Дело выглядело так, будто Павел — обыкновенный сумасшедший, на которого ополчились первосвященники, но которому хватило ума потребовать суда кесаря.

Агриппа пожелал лично увидеть узника и Фест на завтра назначил разбирательство.

На следующий день Агриппа со свитой прибыл в судебную палату. Фест приказал привести Павла. Когда апостола ввели, Фест коротко представил его присутствующим.

«Царь Агриппа и все присутствующие с нами мужи! Вы видите того, против которого всё множество иудеев приступали ко мне в Иерусалиме и здесь кричали, что ему не должно более жить.

Но я нашел, что он не сделал ничего, достойного смерти; и как он сам потребовал суда у Августа, то я решился послать его к нему.

Я не имею ничего верного написать о нем государю; посему привел его пред вас, и особенно, пред тебя, царь Агриппа, дабы, по рассмотрении, было мне что написать. Ибо, мне кажется, нерассудительно послать узника и не показать обвинений на него».

Фест давал понять, что сам такие решения принимать не собирается. В самом деле, в чем можно было обвинить Павла. с точки зрения римского права?

С другой стороны, первосвященники требовали его смерти, а это — дело нешуточное.

Агриппа дал слово апостолу. Павел проникся важностью момента и продемонстрировал чудеса красноречия.

«Царь Агриппа! Почитаю себя счастливым, что сегодня могу защищаться перед тобою во всем, в чем обвиняют меня иудеи, тем более, что ты знаешь все обычаи и спорные мнения иудеев. Посему прошу тебя выслушать меня великодушно…»

Неплохое начало. Далее Павел описал свою жизнь, фарисейскую юность, лихие разборки с христианами и, наконец, дошёл до своего видения возле Дамаска.
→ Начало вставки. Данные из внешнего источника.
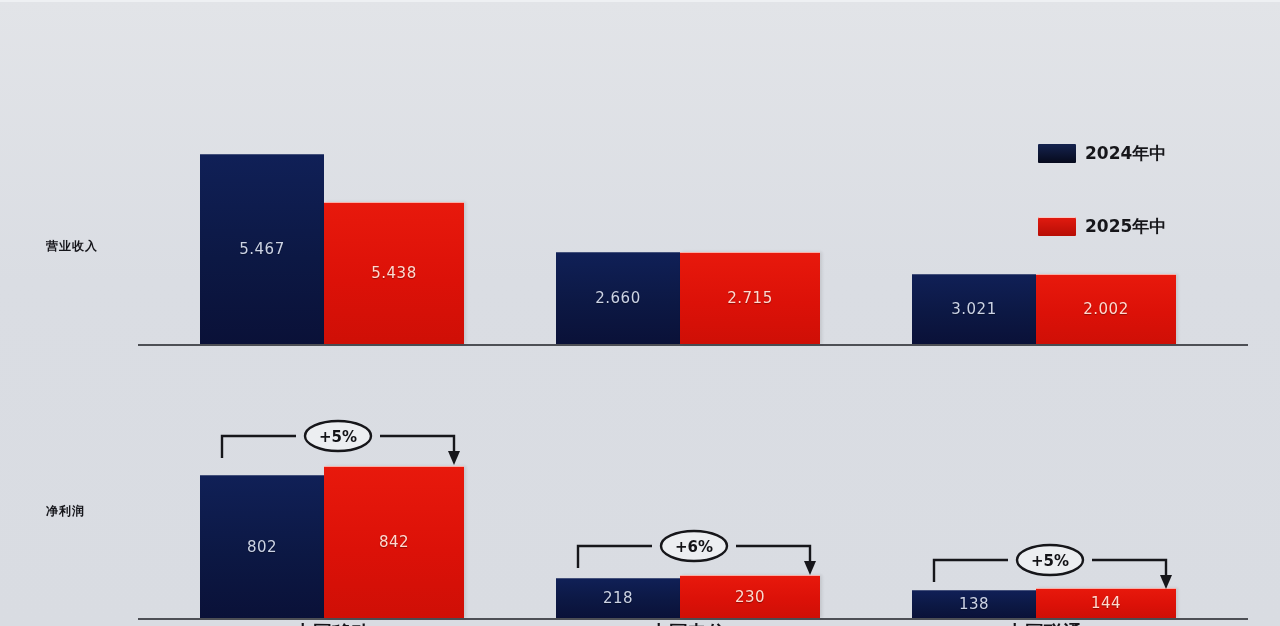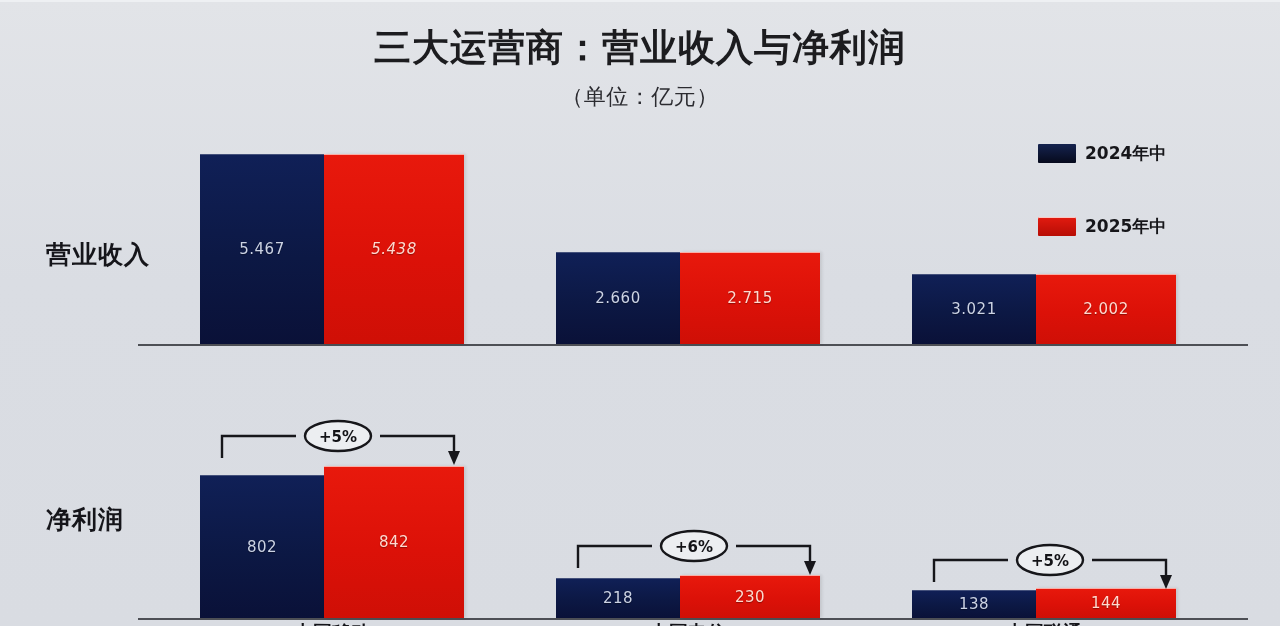--- a/index.html
+++ b/index.html
@@ -176,10 +176,6 @@
 
   <div class="top-hairline"></div>
 
-  <div id="title-block">
-    <div id="chart-title">三大运营商：营业收入与净利润</div>
-    <div id="chart-subtitle">（单位：亿元）</div>
-  </div>
 
   <div id="legend">
     <div class="legend-row">

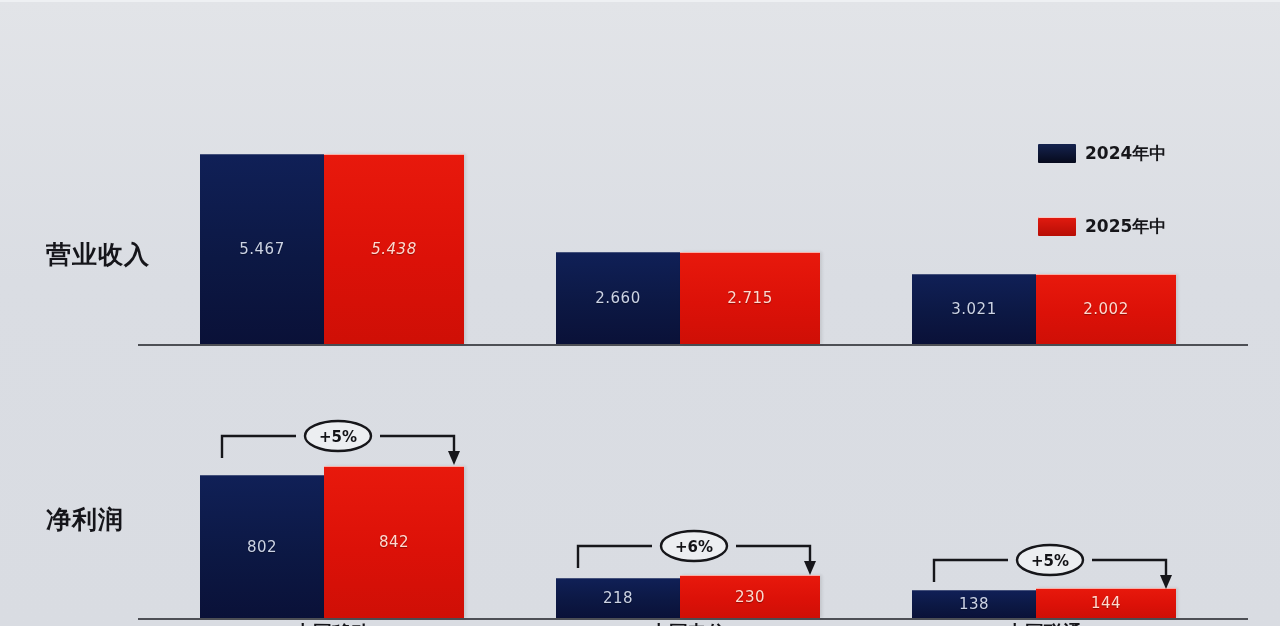--- a/index.html
+++ b/index.html
@@ -84,7 +84,7 @@
   .row-label {
     position: absolute;
     left: 46px;
-    font-size: 25px;
+    font-size: 12px;
     font-weight: 700;
     color: #15151a;
     letter-spacing: 1px;

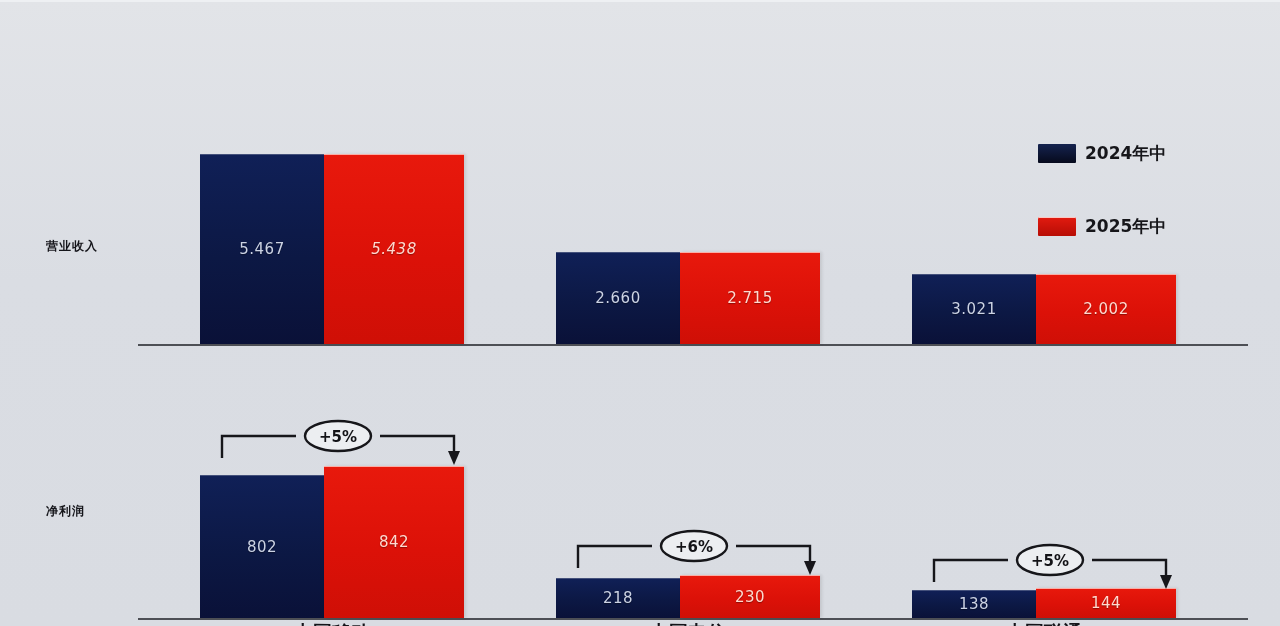--- a/index.html
+++ b/index.html
@@ -198,7 +198,7 @@
       <div class="bar b2024" style="width:124px;height:190px;">
         <span class="bar-value">5.467</span>
       </div>
-      <div class="bar b2025" style="width:140px;height:190px;font-style:italic;">
+      <div class="bar b2025" style="width:140px;height:142px;">
         <span class="bar-value">5.438</span>
       </div>
     </div>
«Поэтому, царь Агриппа, я не воспротивился небесному видению, но сперва жителям Дамаска и Иерусалима, потом всей земле Иудейской и язычникам проповедовал… За это схватили меня иудеи в храме и покушались растерзать…»

Фест вмешался в процесс.

«Безумствуешь ты, Павел! Большая ученость доводит тебя до сумасшествия».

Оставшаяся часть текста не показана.